Enfin, Päivi Mannerkorpi conclut ses préconisations sur le big data : « En matière d’informatique, de numérisation et de big data, nous devons effectivement voir grand et nous préparer à l’avenir avec des systèmes communs pour tous les aspects des semences, y compris la protection et l’enregistrement des variétés, la certification des semences et donc améliorer la sécurité de nos systèmes. Nous ne devons pas nous limiter à l’UE mais continuer à coopérer avec l’OCDE, l’UPOV et l’ISTA [14] ».

Nous voilà prévenus !

[2Décision (UE) 2019/1905 du Conseil du 8 novembre 2019 invitant la Commission à soumettre une étude sur les moyens dont dispose l’Union pour actualiser la législation existante relative à la production et à la mise à disposition sur le marché de matériel de reproduction des végétaux, et une proposition, le cas échéant pour tenir compte des résultats de l’étude.

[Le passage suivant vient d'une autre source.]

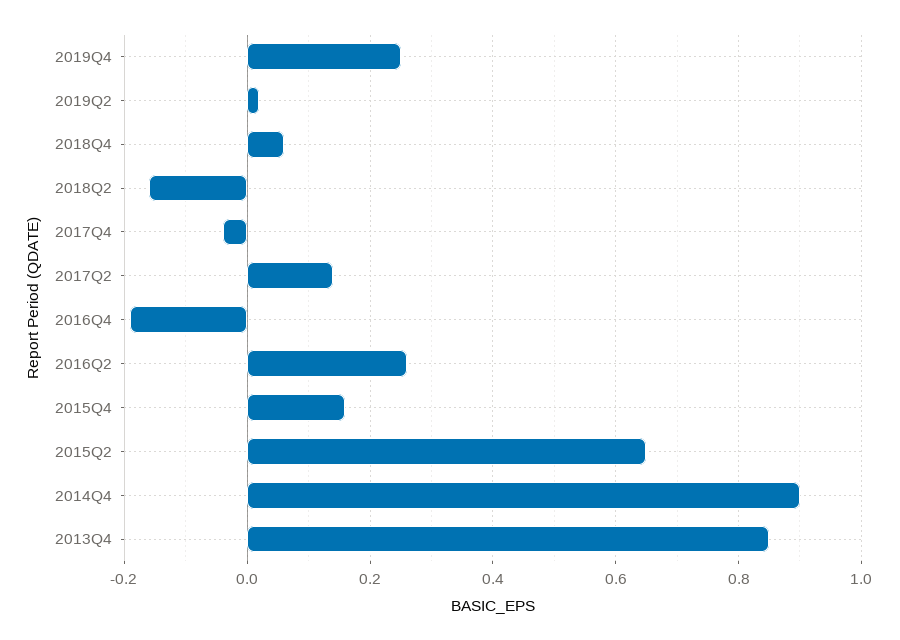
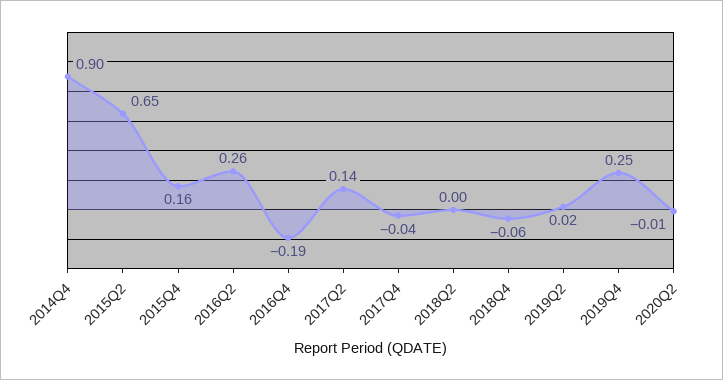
2018Q4: 0.05 -> -0.06
2018Q2: -0.15 -> 0
2013Q4: 0.85 -> none
2020Q2: none -> -0.01

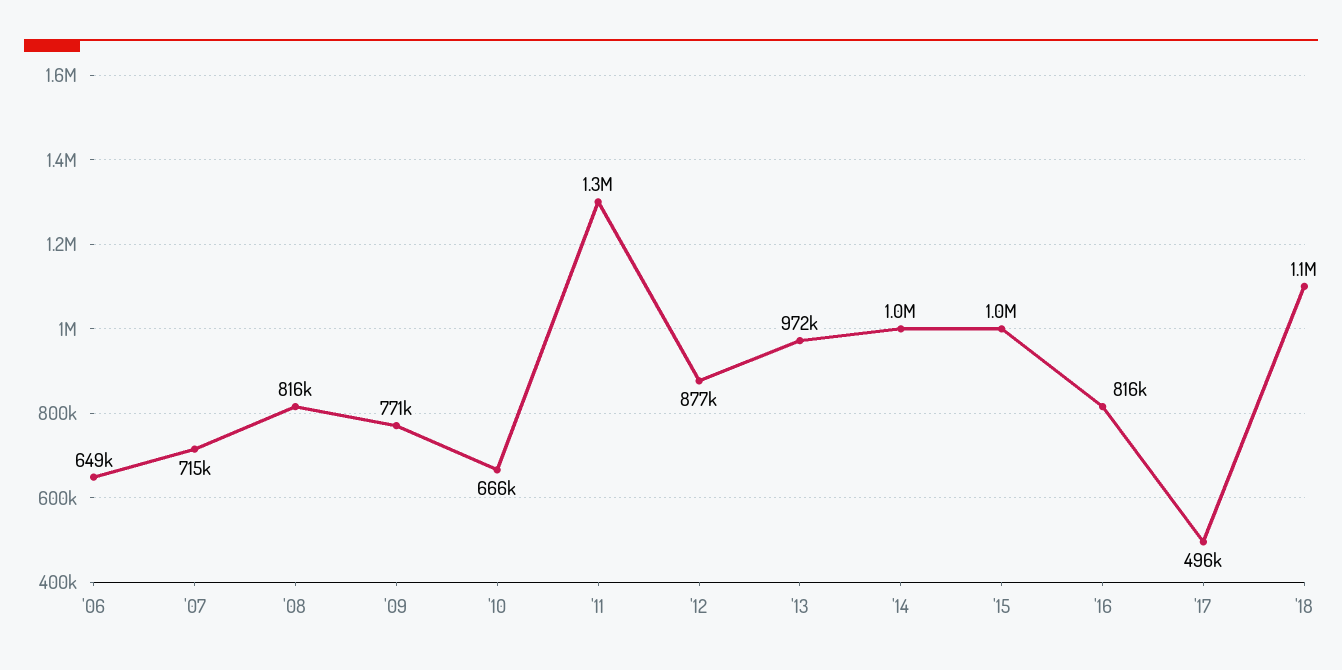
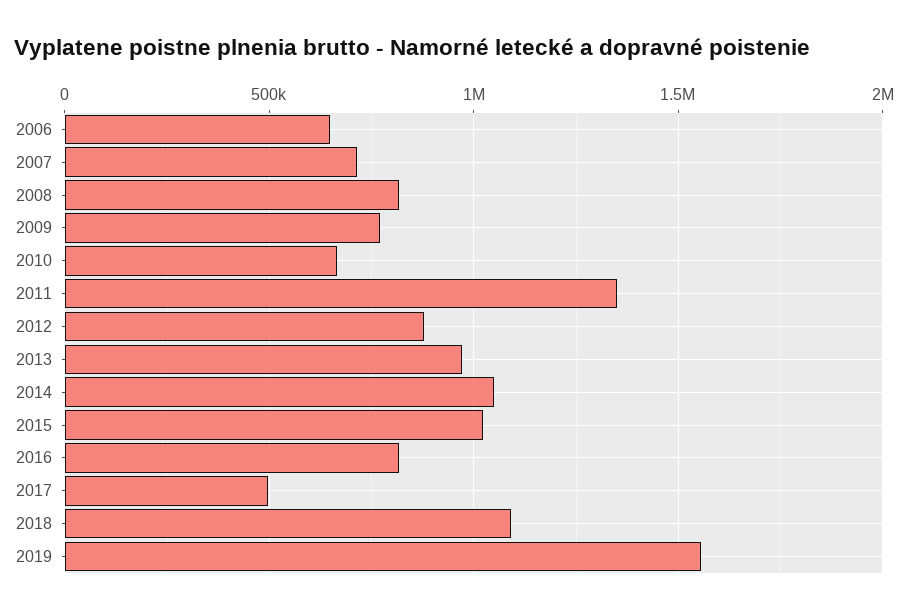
2019: none -> 1550000

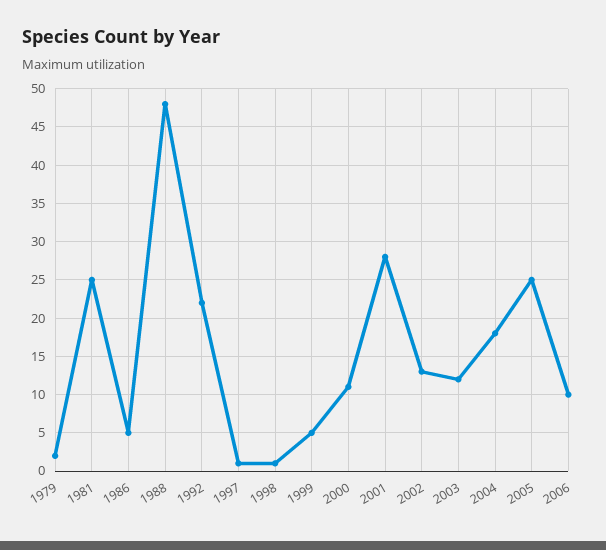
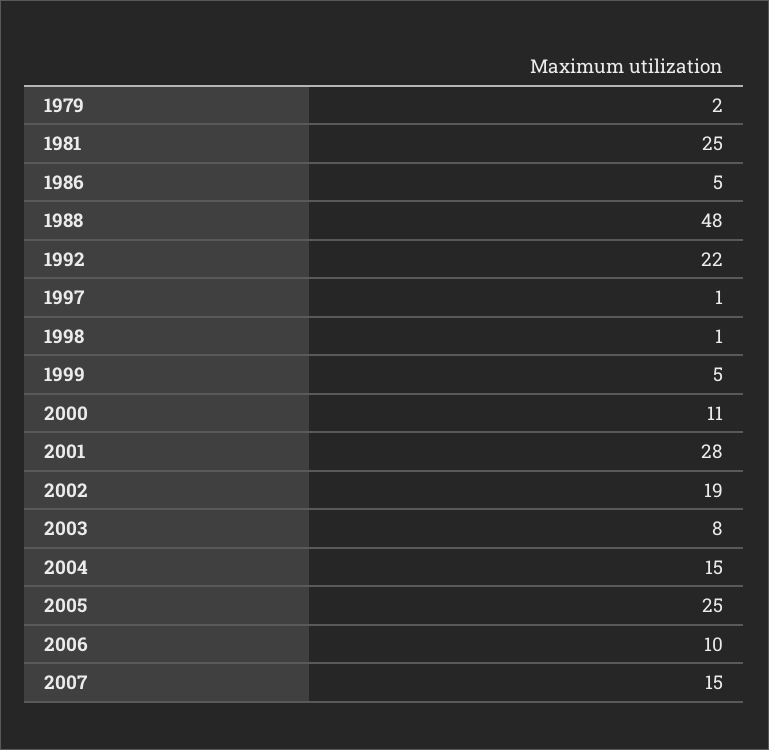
2002: 13 -> 19
2003: 12 -> 8
2004: 18 -> 15
2007: none -> 15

[4En plus des semences, étaient également concernés les contrôles officiels, la santé des végétaux, la santé animale et le règlement sur le cadre financier de la chaîne alimentaire.

[6Une liste de ces enjeux se trouve dans un article de Päivi Mannerkorpi, chef d’équipe pour le matériel de reproduction végétale à la Commission européenne : « Quality Seed for Professional Use  », 26 février 2021.

[7E-003316/2020 Answer given by Mr Wojciechowskion behalf of the European Commission.

[8«  Les producteurs primaires devraient bénéficier d’un accès plus aisé au marché des races et des variétés traditionnelles adaptées aux conditions climatiques locales et au terroir. [Le Conseil] se félicite, dans ce contexte, que la Commission ait pour objectif de faciliter l’enregistrement des variétés de semences, y compris des variétés utilisées pour l’agriculture biologique », voir paragraphe 23 de Conclusions du Conseil sur la stratégie « De la ferme à la table », Conseil de l’Union européenne, 15 octobre 2020.

[9«  Le déclin de la diversité génétique doit également être enrayé, notamment en facilitant l’utilisation de races et de variétés de culture traditionnelles, ce qui aurait également des effets positifs sur la santé en offrant des régimes alimentaires plus diversifiés et plus nutritifs. La Commission envisage de réviser les règles de commercialisation des variétés traditionnelles afin de contribuer à leur préservation et à leur utilisation durable. La Commission prendra également des mesures pour faciliter l’enregistrement des variétés de semences, notamment dans le cadre de l’agriculture biologique, et faciliter l’accès au marché des variétés traditionnelles et adaptées aux conditions locales », voir paragraphe 2.2.2 de Communication de la Commission au Parlement européen, au Conseil, au Comité économique et social européen et au Comité des régions : « Stratégie de l’UE en faveur de la biodiversité à l’horizon 2030, Ramener la nature dans nos vies », COM/2020/380 final.

[11« Quality Seed for Professional Use », article cité.

[12Ibid.

[13Ce plan, dont nous reparlerons prochainement, généralise le fichage génétique des variétés (couvertes par des droits d’obtention végétale), des caractères d’intérêt des plantes (couverts par des brevets sur les informations génétiques) et de toutes les ressources génétiques des plantes. À l’abri des regards du public et hors de cette proposition de la Commission, ces évolutions sont l’objet de travaux discrets de différentes instances internationales (UPOV, OCVV, ISTA, OEB, OMPI, OCDE, TIRPAA, FAO/Codex Alimentarius, CDB…).

[14UPOV : Union pour la protection des obtention végétale ; et ISTA International Seed Testing Association (Association internationale d’essais de semences).